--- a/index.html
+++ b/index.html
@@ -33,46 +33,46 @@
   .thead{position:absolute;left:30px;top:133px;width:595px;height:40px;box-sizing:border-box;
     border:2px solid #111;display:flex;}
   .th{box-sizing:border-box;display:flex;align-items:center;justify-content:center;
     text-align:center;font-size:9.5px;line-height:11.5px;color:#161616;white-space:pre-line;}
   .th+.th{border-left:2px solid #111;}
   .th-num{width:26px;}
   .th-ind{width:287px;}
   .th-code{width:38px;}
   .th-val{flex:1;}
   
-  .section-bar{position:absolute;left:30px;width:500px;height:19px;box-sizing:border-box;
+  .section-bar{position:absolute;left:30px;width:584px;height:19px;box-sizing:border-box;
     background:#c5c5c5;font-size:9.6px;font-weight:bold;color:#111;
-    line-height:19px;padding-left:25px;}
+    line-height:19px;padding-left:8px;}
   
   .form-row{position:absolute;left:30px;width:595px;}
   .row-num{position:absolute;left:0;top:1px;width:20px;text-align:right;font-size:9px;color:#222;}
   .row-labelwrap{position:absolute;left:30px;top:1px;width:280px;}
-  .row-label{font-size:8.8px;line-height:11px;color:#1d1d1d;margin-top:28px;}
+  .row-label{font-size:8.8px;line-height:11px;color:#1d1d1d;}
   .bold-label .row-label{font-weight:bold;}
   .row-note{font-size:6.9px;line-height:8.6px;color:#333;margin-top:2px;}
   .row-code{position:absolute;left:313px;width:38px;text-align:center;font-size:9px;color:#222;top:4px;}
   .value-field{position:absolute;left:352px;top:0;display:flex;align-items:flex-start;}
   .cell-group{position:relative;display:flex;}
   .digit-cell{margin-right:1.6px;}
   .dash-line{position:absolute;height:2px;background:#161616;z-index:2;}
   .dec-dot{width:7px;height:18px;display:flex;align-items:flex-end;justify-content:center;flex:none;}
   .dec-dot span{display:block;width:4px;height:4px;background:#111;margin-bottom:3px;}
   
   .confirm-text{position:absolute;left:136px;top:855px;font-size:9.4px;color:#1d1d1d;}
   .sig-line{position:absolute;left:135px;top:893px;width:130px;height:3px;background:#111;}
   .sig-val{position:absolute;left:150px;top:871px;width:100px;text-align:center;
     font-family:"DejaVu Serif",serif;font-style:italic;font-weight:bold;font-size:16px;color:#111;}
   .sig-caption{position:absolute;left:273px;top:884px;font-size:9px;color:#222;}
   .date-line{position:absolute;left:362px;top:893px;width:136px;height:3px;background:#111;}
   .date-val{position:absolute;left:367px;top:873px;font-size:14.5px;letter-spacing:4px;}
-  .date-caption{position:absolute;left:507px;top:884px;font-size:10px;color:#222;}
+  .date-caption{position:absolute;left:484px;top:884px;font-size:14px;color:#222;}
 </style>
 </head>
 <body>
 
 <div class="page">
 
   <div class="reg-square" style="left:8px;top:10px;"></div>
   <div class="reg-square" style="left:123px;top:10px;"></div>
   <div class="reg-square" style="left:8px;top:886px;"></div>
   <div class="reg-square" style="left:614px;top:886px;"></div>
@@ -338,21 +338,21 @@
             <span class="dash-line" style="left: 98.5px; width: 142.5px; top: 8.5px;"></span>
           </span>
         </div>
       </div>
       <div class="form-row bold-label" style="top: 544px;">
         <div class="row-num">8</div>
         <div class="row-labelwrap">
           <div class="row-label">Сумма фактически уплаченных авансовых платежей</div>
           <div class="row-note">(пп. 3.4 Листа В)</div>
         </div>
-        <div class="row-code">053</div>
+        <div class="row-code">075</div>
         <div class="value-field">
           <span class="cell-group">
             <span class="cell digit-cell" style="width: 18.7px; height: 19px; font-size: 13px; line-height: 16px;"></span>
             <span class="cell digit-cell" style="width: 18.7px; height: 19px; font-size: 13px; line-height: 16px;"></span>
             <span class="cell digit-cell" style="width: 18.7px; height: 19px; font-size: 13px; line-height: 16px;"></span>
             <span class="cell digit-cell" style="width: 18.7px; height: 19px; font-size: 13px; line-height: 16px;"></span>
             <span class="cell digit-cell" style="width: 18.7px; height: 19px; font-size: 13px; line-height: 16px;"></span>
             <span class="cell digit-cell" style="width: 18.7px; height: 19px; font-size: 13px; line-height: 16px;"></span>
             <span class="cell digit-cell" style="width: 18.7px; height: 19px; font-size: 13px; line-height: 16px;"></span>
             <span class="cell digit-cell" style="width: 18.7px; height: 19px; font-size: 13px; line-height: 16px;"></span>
--
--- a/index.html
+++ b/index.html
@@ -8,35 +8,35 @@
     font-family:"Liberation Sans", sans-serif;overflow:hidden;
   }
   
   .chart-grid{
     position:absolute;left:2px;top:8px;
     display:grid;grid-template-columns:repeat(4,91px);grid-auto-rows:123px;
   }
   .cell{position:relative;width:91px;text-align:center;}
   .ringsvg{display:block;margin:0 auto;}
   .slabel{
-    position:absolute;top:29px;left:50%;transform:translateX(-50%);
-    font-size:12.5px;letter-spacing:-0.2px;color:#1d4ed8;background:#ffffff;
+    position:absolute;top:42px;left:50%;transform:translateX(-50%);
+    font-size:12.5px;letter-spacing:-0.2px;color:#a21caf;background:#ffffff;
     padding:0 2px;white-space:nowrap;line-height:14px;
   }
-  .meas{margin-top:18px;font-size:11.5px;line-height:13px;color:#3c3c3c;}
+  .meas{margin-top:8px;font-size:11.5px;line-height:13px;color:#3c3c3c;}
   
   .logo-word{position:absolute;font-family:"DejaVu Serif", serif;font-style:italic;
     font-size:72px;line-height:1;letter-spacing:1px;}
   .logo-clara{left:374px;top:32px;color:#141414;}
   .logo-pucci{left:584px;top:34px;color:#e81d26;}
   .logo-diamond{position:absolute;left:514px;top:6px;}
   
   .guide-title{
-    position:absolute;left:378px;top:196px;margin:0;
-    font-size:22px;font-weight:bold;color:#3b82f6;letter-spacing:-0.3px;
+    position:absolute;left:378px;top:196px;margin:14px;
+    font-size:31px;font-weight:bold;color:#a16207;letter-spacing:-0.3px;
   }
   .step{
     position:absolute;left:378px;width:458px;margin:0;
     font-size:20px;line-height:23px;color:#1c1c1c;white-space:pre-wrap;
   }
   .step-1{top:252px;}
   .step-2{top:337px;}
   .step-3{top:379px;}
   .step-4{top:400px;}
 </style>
==
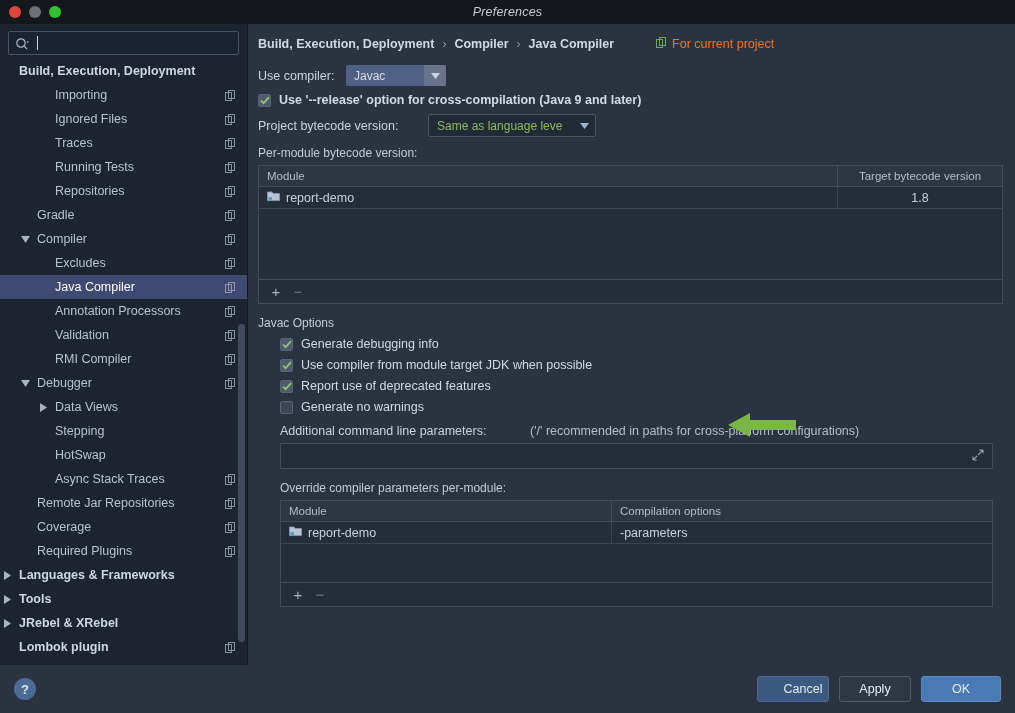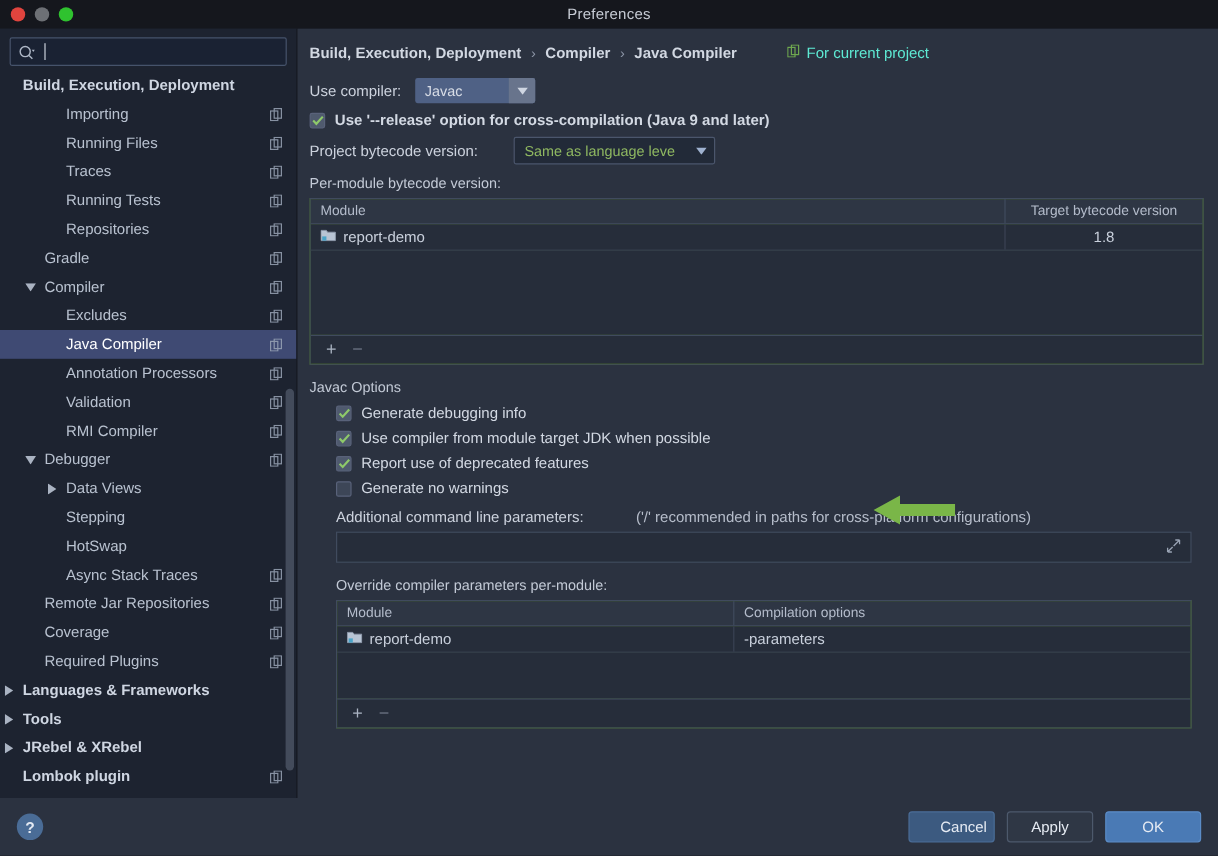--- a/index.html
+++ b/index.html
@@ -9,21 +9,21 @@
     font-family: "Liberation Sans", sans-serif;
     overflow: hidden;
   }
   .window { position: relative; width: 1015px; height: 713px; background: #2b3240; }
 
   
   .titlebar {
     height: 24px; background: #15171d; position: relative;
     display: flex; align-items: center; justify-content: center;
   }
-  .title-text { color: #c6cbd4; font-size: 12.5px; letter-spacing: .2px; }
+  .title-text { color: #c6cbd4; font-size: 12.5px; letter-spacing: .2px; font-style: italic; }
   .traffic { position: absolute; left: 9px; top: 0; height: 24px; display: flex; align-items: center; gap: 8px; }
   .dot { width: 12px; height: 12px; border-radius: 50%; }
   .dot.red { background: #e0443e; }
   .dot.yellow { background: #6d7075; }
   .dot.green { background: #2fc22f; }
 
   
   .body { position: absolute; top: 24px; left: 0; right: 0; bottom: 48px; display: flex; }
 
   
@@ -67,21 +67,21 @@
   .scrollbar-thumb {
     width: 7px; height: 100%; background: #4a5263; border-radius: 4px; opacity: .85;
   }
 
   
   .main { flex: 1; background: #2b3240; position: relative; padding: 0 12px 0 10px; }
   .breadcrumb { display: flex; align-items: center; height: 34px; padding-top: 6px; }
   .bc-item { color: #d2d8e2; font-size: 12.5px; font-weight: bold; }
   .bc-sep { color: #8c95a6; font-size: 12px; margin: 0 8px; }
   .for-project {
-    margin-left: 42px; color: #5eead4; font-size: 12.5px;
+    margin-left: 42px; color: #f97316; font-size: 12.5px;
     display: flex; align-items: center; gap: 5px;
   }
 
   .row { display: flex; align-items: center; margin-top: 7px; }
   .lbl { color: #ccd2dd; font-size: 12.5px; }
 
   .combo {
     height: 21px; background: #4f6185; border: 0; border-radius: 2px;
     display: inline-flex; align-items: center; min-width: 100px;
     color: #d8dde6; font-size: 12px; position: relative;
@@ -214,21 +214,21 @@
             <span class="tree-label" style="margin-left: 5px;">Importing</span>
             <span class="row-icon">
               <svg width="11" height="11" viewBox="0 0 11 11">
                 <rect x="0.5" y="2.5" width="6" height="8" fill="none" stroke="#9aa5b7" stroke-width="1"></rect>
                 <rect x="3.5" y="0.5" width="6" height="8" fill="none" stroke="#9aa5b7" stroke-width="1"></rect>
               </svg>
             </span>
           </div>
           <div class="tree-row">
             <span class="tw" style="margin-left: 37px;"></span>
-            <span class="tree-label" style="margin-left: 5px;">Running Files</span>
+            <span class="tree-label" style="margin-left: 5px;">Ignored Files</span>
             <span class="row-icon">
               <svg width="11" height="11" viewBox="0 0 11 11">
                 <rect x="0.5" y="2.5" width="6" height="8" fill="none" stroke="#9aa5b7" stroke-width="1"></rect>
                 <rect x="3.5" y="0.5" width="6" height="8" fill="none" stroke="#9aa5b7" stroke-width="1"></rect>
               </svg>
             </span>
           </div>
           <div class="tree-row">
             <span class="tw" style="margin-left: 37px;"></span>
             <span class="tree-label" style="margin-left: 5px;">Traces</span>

— Your task —
Take each line above that holds the string "bold" and copy it.

— Solution for this task —
     background:#c5c5c5;font-size:9.6px;font-weight:bold;color:#111;
   .bold-label .row-label{font-weight:bold;}
     font-family:"DejaVu Serif",serif;font-style:italic;font-weight:bold;font-size:16px;color:#111;}
       <div class="form-row bold-label" style="top: 544px;">
-    font-size:22px;font-weight:bold;color:#3b82f6;letter-spacing:-0.3px;
+    font-size:31px;font-weight:bold;color:#a16207;letter-spacing:-0.3px;
   .bc-item { color: #d2d8e2; font-size: 12.5px; font-weight: bold; }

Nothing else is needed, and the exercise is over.